Probably the best place to put a small table is an entryway or foyer. Half moon tables in these locations provide the maximum amount of maneuverability while still providing significant space to put items on.
The sweetheart table is another option for a head table. In this situation, the bride and groom are seated at a tiny table for two in a prominent spot in the reception room. The rest of the bridal party is seated with their dates or spouses, and are usually intermingled with the regular wedding guests. The sweetheart table can be very romantic, but some also believe that it is rude, as it isolates the newlyweds from the rest of the reception. (Because nobody wants to interrupt the bride and groom seated at a sweetheart table, they become very unapproachable.)
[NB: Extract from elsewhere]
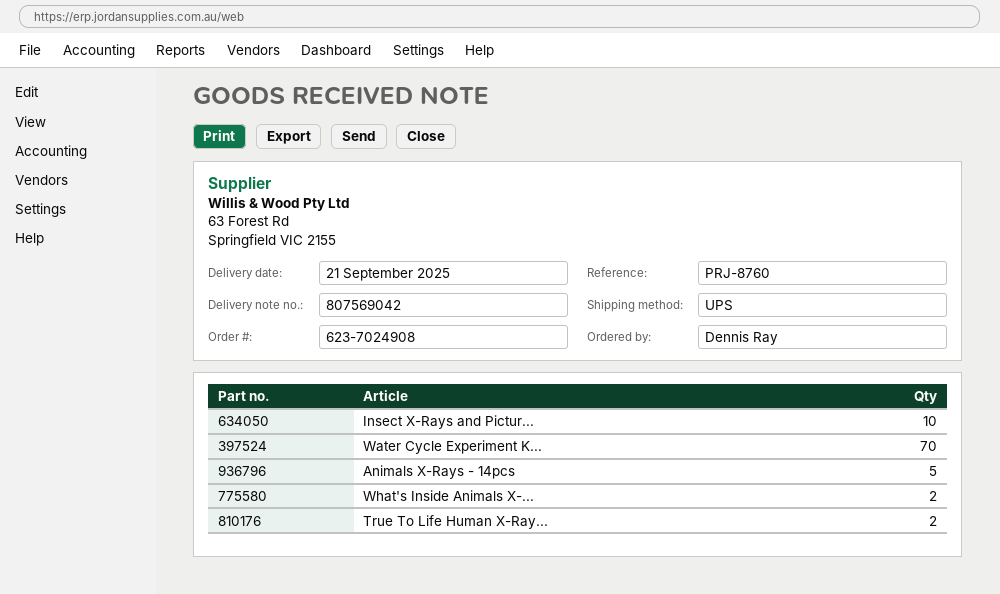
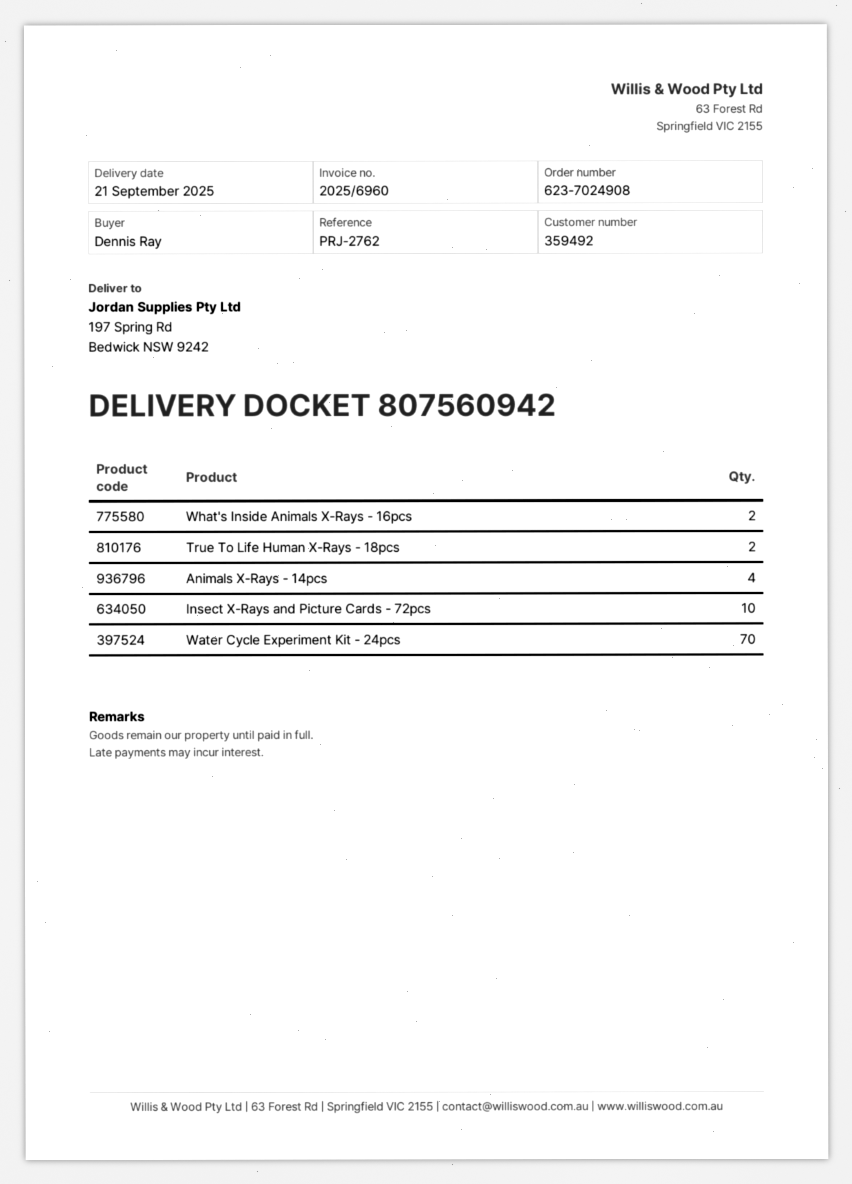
delivery note number: 807569042 -> 807560942
reference: PRJ-8760 -> PRJ-2762
Animals X-Rays - 14pcs: 5 -> 4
A table of this variety is a great to place in areas where you have limited room or where people will be walking, such as hallways or main rooms. Because of their shape, they create the illusion that they extend from the wall, forming a natural smooth curve. This makes them attractive to the eye and can add a flow of vision and movement to a room.
Once the overall look has been achieved, work can then begin on a finished version. Measurements must be taken and angles must be figured. There is a lot of math involved. Now each individual piece of steel can be cut and precisely fit to another. All connecting points must be hand welded and each weld must be hand ground. The last step is a chemical oxidation process to turn the steel either brown or black and then a few coats of clear paint are applied to protect the colored finish.
Once a three-dimensional prototype is created, the design can then be refined. The prototype allows you to view the tables from all angles and fine tune the spacing of the steel round-bar. The number of pieces used to build the table can also be changed. Sometimes additional pieces need to be added either for functional stability or from a design standpoint. Sometimes I remove pieces to open up the design.